*Extracted material*:
☆ ☆ ☆

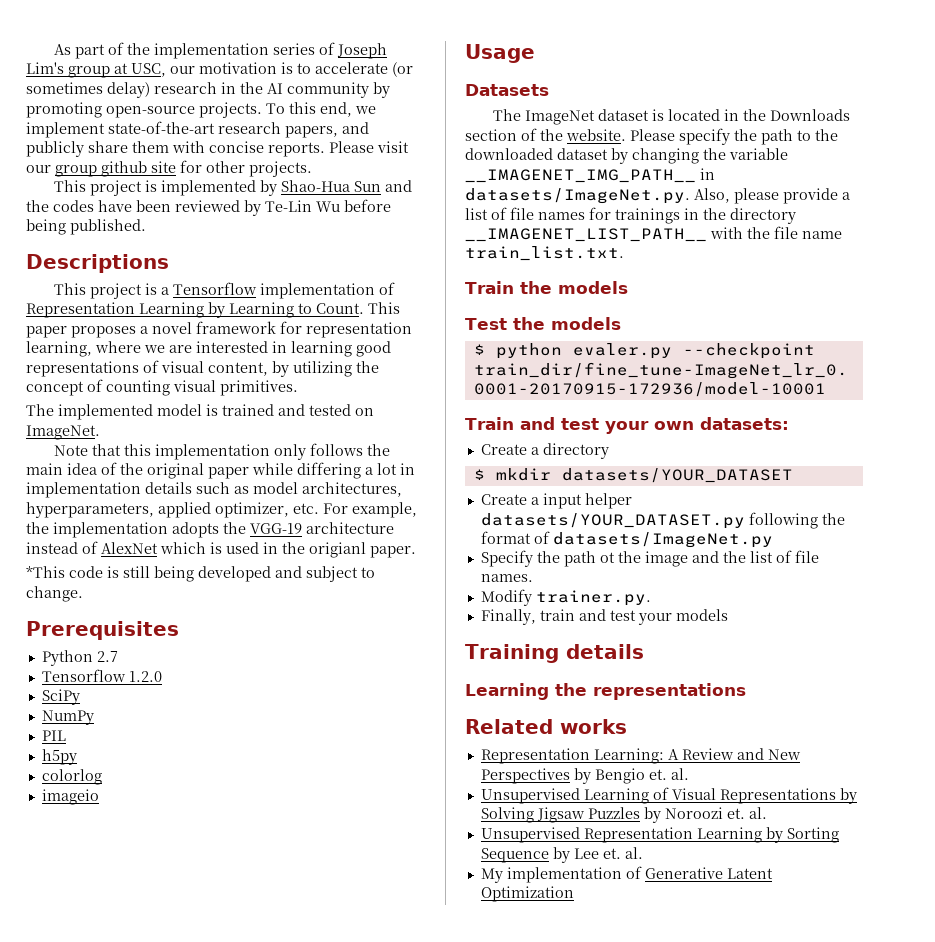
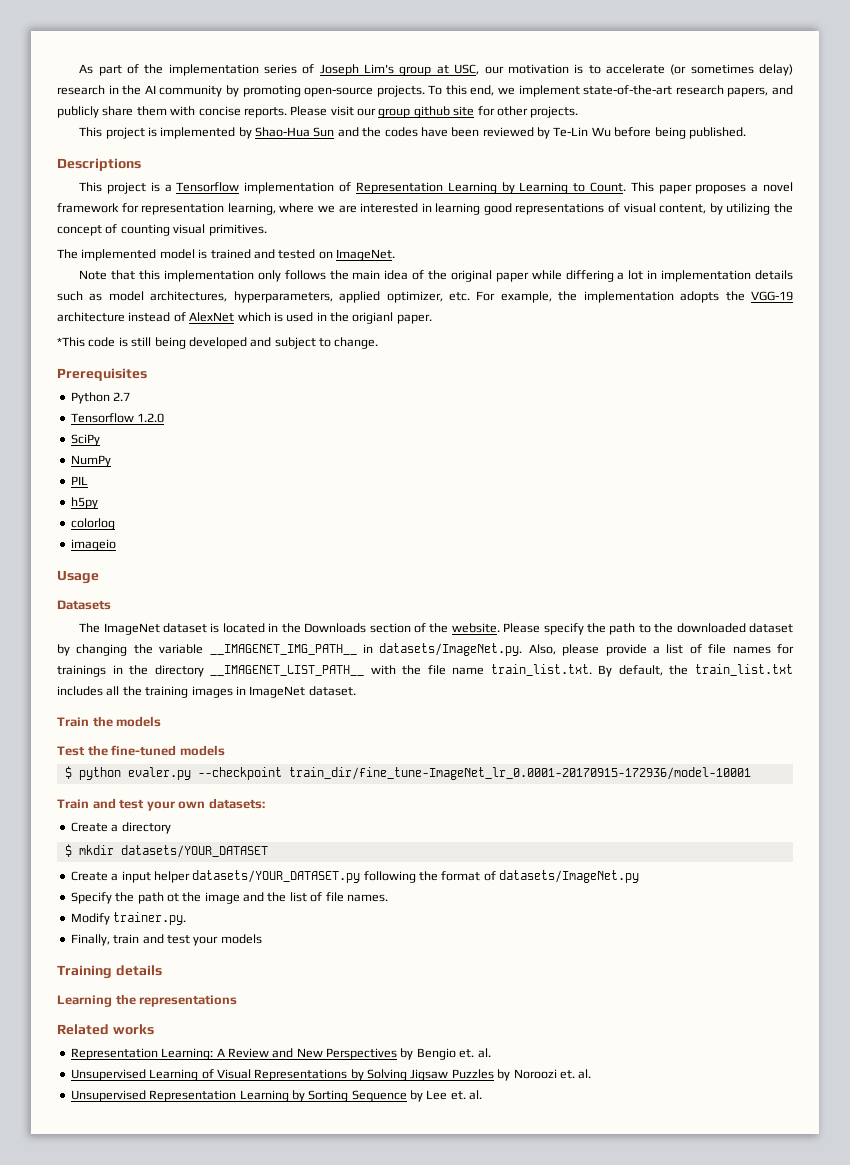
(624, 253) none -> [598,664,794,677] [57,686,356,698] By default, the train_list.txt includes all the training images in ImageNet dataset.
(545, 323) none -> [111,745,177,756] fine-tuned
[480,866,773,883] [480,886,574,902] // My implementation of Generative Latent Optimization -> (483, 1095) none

☆ ☆ ☆

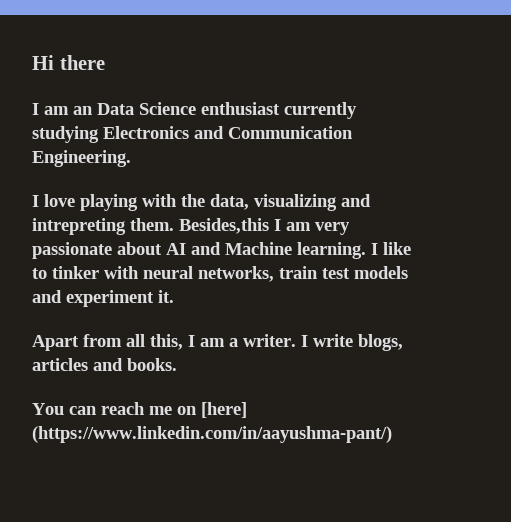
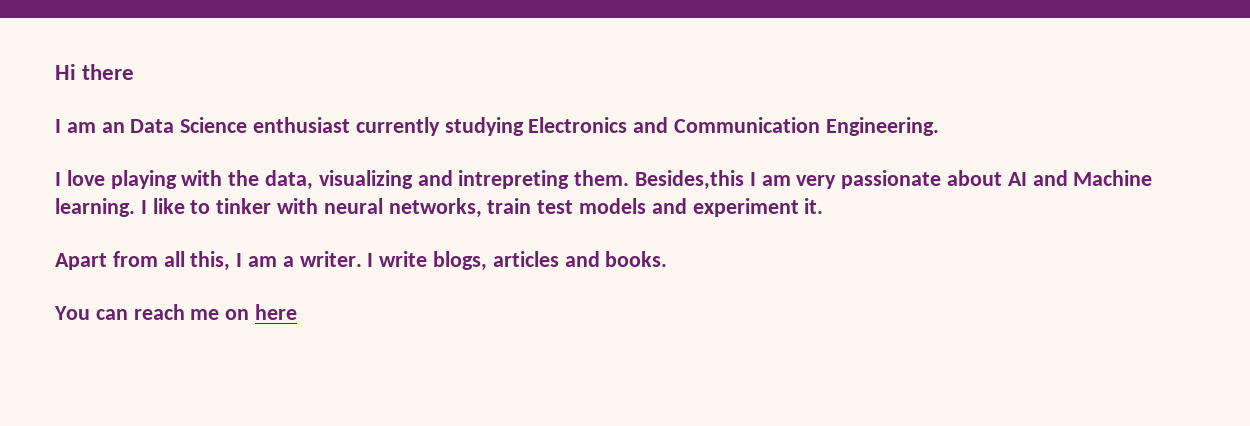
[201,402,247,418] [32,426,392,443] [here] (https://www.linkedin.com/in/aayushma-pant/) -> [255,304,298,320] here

☆ ☆ ☆

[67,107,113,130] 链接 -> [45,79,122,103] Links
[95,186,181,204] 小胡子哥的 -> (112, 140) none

☆ ☆ ☆

*Action item*: Among the lines above, find the one with "(624, 253) none" and the one with "[480,866,773,883] [480,886,574,902] //". Quote both and everything between them, exactly.

*Solution*:
(624, 253) none -> [598,664,794,677] [57,686,356,698] By default, the train_list.txt includes all the training images in ImageNet dataset.
(545, 323) none -> [111,745,177,756] fine-tuned
[480,866,773,883] [480,886,574,902] // My implementation of Generative Latent Optimization -> (483, 1095) none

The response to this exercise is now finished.